Interdental distraction osteogenesis for the management of alveolar clefts: archwise distraction

Abstract

Bone grafting is a successful protocol for cleft repair but it is very challenging to close large gaps using local gingival tissue. In the last decade, interdental distraction osteogenesis has been introduced as a successful treatment protocol for repairing such large clefts. In this article a new method for closing the alveolar cleft is introduced and one case is presented. A tooth supported distractor which was specially designed to be inserted on to the main arch wire was used for the distraction. The aim was to distract the tooth segments through the curve of the dental arch and achieve complete closure of the gaps. The distractor introduced had several advantages: it is simple to apply, activate and remove; there is no need for a second operation; it is an outpatient procedure. In the case reported, a very large gap was successfully closed using this protocol whilst maintaining the ideal arch form and generating new bone behind the distracted segments.

Surgical closure of cleft defects is a challenging procedure for the clinician. Bone grafting is the usual, and successful, procedure, which has been carried out for many years . During bone grafting, the graft area should be covered properly by the neighbouring gingival tissue. When there is not enough gingival tissue around the defect for restoration, surgeons tend to use a buccal soft tissue graft or tongue tissue graft to cover the bone graft. Both tissues have a rich blood circulation, so are successful for the primary maintenance of the bone graft tissue, but it is not possible to move teeth along these tissues.

If the cleft is very large it is difficult to close the gap using local gingival tissue. Recently, interdental distraction osteogenesis has been introduced for repairing clefts larger than a canine tooth . The method was used to decrease the size of the gap before grafting and performing gingivoperiosteoplasty.

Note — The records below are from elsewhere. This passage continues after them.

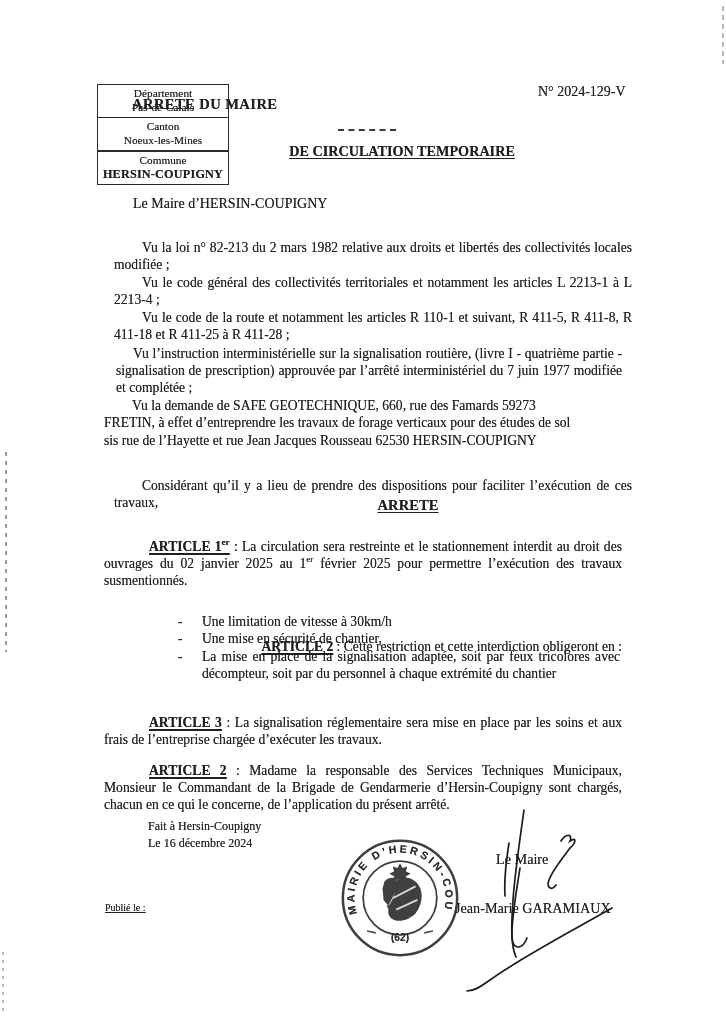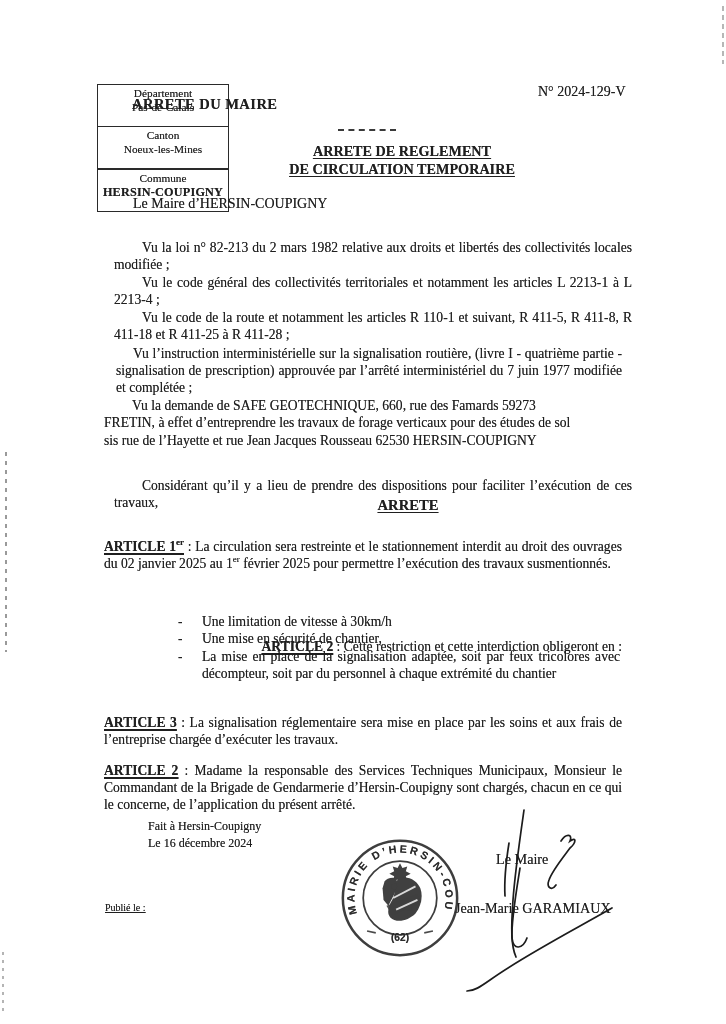--- a/index.html
+++ b/index.html
@@ -13,21 +13,21 @@
     text-shadow:0 0 0.6px rgba(30,30,30,0.65);
   }
   .abs{position:absolute;}
   
   .doc-number{left:538px;top:84px;font-size:14px;}
   .commune-box{
     left:97px;top:84px;width:130px;
     border:1.6px solid #2a2a2a;
     font-size:11.3px;line-height:13.5px;text-align:center;
   }
-  .commune-row{padding:2px 2px 12px 2px;border-bottom:1.4px solid #2a2a2a;}
+  .commune-row{padding:2px 2px 3px 2px;border-bottom:1.4px solid #2a2a2a;}
   .commune-row.thick{border-bottom:2.2px solid #2a2a2a;}
   .commune-row:last-child{border-bottom:none;}
   .commune-value.bold{font-weight:bold;font-size:12.2px;letter-spacing:0.2px;}
   .main-title{
     left:132px;top:96px;width:570px;
     font-weight:bold;font-size:14.6px;letter-spacing:0.4px;
   }
   .title-rule{left:338px;top:129px;width:58px;height:0;border-top:2px dashed #3a3a3a;}
   .subtitle{
     left:110px;top:143px;width:584px;text-align:center;
@@ -38,21 +38,21 @@
   .opening{left:133px;top:196px;font-size:14px;}
   .para{
     left:104px;width:518px;
     font-size:13.6px;line-height:17.4px;
     text-align:justify;
   }
   .indent{text-indent:28px;margin-left:10px;}
   .hang{left:116px;width:506px;text-indent:17px;}
   .lines div{white-space:nowrap;}
   .arrete-heading{left:105px;top:497px;width:606px;text-align:center;font-weight:bold;font-size:14.6px;}
-  .article-label{font-weight:bold;text-decoration:underline;text-underline-offset:2px;text-decoration-thickness:1.5px;}
+  .article-label{font-weight:bold;text-decoration:underline;text-underline-offset:2px;text-decoration-thickness:1.5px;margin-left:45px;}
   sup{font-size:9px;line-height:0;}
   .bullets{left:178px;top:613px;width:442px;font-size:13.6px;line-height:17.4px;}
   .bullet{display:flex;}
   .bullet .dash{width:24px;flex:0 0 24px;}
   .bullet .btxt{flex:1;text-align:justify;}
   
   .closing-line{left:148px;font-size:12px;}
   .sig-title{left:496px;top:851px;font-size:14.2px;}
   .sig-name{left:455px;top:900px;font-size:14.2px;}
   .published{left:105px;top:902px;font-size:10px;text-decoration:underline;}
@@ -94,21 +94,20 @@
     </div>
     <div class="commune-row">
       <div class="commune-label">Commune</div>
       <div class="commune-value bold">HERSIN-COUPIGNY</div>
     </div>
   </div>
 
   <div class="abs main-title">ARRETE DU MAIRE</div>
   <div class="abs title-rule"></div>
   <div class="abs subtitle">
-    <div class="u">ARRETE DE REGLEMENT</div>
     <div class="u">DE CIRCULATION TEMPORAIRE</div>
   </div>
 
   <div class="abs opening">Le Maire d’HERSIN-COUPIGNY</div>
 
   <p class="abs para indent" style="top:225px">Vu la loi n° 82-213 du 2 mars 1982 relative aux droits et libertés des collectivités locales modifiée ;</p>
   <p class="abs para indent" style="top:260px">Vu le code général des collectivités territoriales et notamment les articles L 2213-1 à L 2213-4 ;</p>
   <p class="abs para indent" style="top:295px">Vu le code de la route et notamment les articles R 110-1 et suivant, R 411-5, R 411-8, R 411-18 et R 411-25 à R 411-28 ;</p>
   <p class="abs para hang" style="top:331px">Vu l’instruction interministérielle sur la signalisation routière, (livre I - quatrième partie - signalisation de prescription) approuvée par l’arrêté interministériel du 7 juin 1977 modifiée et complétée ;</p>
   <div class="abs para lines" style="top:397px;text-align:left;">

In this article, a new method for closing the alveolar cleft is introduced by describing one case. A tooth supported distractor, specially designed for distraction through the curve of dental arch is introduced and the clinical results of the procedure discussed.

Case 1

The patient was a 22-year-old female who had double jaw surgery 3 months previously. She had Class I dental relationship, normal overjet and overbite and a unilateral residual alveolar cleft on the left side. Upper left incisors and canine (21, 22 and 23) were congenitally absent on the clefted side and the gap was very large, extending towards the nasal floor ( Fig. 1 a and b ). The surgeon had concerns about the success of the grafting protocol and he proposed two interventions to achieve a better result. This led the authors to consider closing the gap using alveolar distraction and the protocol was designed accordingly. The upper arch was banded and bonded with 22 slot brackets. Other than first molars, bands were adjusted and bonded for 12 and 13 to avoid bracket failure on these teeth. The upper teeth were realigned and relevelled until 19 × 25 SS wires could be fully inserted in the slots. An archwise distractor designed by Erverdi (Tasarım Med, Istanbul, Turkey) was used for moving the alveolar segments. The body of the distractor was made of titanium and the rods were made of stainless steel. Every half turn (180) of the screw equals 0.5 mm activation and the maximum opening was 13 mm. It was possible to achieve larger amounts of distraction with the same device simply by closing the screw then adding crimpable tubes on the sides of the distractor and then reactivating the screw.

Fig. 1
Case 1: (a) Occlusal view of the arch before distraction. (b) Intraoral anterior view. (c) Panoramic radiography showing the cleft area.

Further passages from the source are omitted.